Experience with SGLT2 Inhibitors in Patients with Single Ventricle Congenital Heart Disease and Fontan Circulatory Failure

Heart failure is the leading cause of morbidity and mortality in patients with Fontan circulation. Sodium-glucose-cotransporter 2 inhibitors (SGLT2i) have become a mainstay of heart failure therapy in adult patients, however, there remains a paucity of literature to describe its use in pediatric heart failure patients, especially those with single ventricle physiology. We describe our early experience using SGLT2i in patients with single ventricle congenital heart disease surgically palliated to the Fontan circulation. We conducted a single-center retrospective chart review of all patients with Fontan circulation who were initiated on an SGLT2i from January 1, 2022 to March 1, 2023. Patient demographics, diagnoses, clinical status, and other therapies were collected from the electronic medical record. During the study period, 14 patients (median age 14.5 years, range 2.0-26.4 years) with Fontan circulation were started on a SGLT2i. Mean weight was 54 kg (range 11.6–80.4 kg). Median follow-up since SGLT2i initiation was 4.1 months (range 13 days-7.7 months). Four patients had a systemic left ventricle and 10 had a systemic right ventricle.
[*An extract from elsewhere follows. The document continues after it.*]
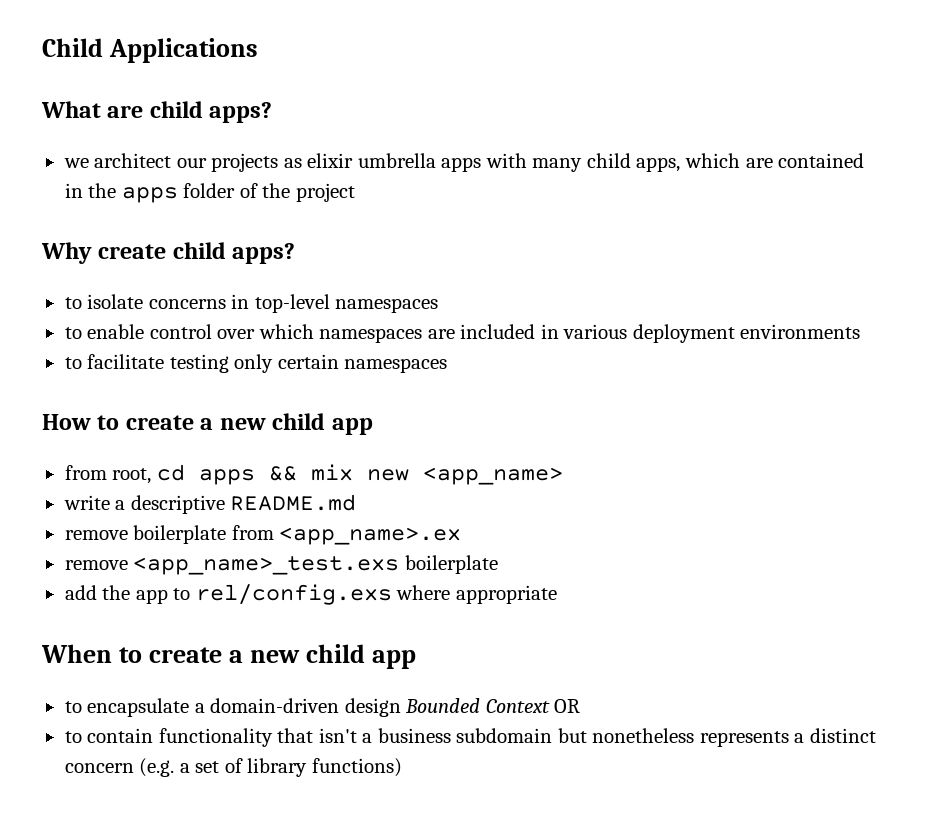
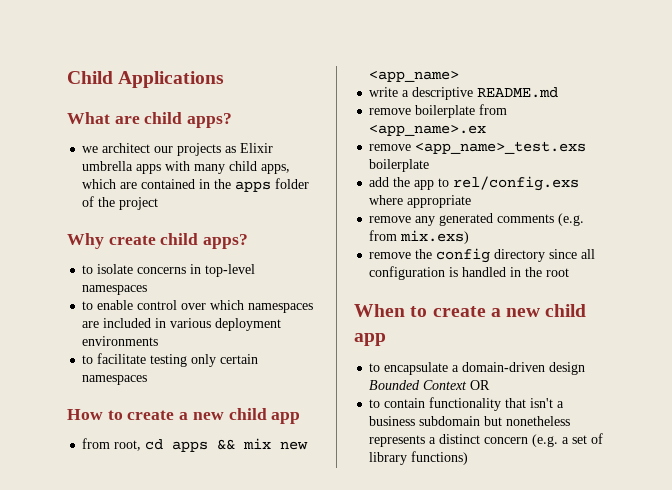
- we architect our projects as elixir umbrella apps with many child apps, which are contained in the apps folder of the project
+ we architect our projects as Elixir umbrella apps with many child apps, which are contained in the apps folder of the project
+ remove any generated comments (e.g. from mix.exs)
+ remove the config directory since all configuration is handled in the root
Half the patients had Fontan Circulatory Failure with reduced Ejection Fraction (FCFrEF) of the systemic ventricle and the other half had Fontan Circulatory Failure with preserved Ejection Fraction (FCFpEF) of the systemic ventricle. In addition, 3 patients experienced Protein Losing Enteropathy (PLE) and 2 patients had plastic bronchitis, one of whom also was diagnosed with chylothorax. There were no genitourinary infections, hypoglycemia, ketoacidosis, hypotension or other significant adverse effects noted in our patient population. One patient experienced significant diuresis and transient acute kidney injury. Patients with FCFrEF showed a decrease in natriuretic peptide levels. Given the lack of proven therapies, demonstrated benefits of SGLT2i in other populations, and some suggestion of efficacy in Fontan circulation, further study of SGTLT2i in patients with Fontan circulation is warranted.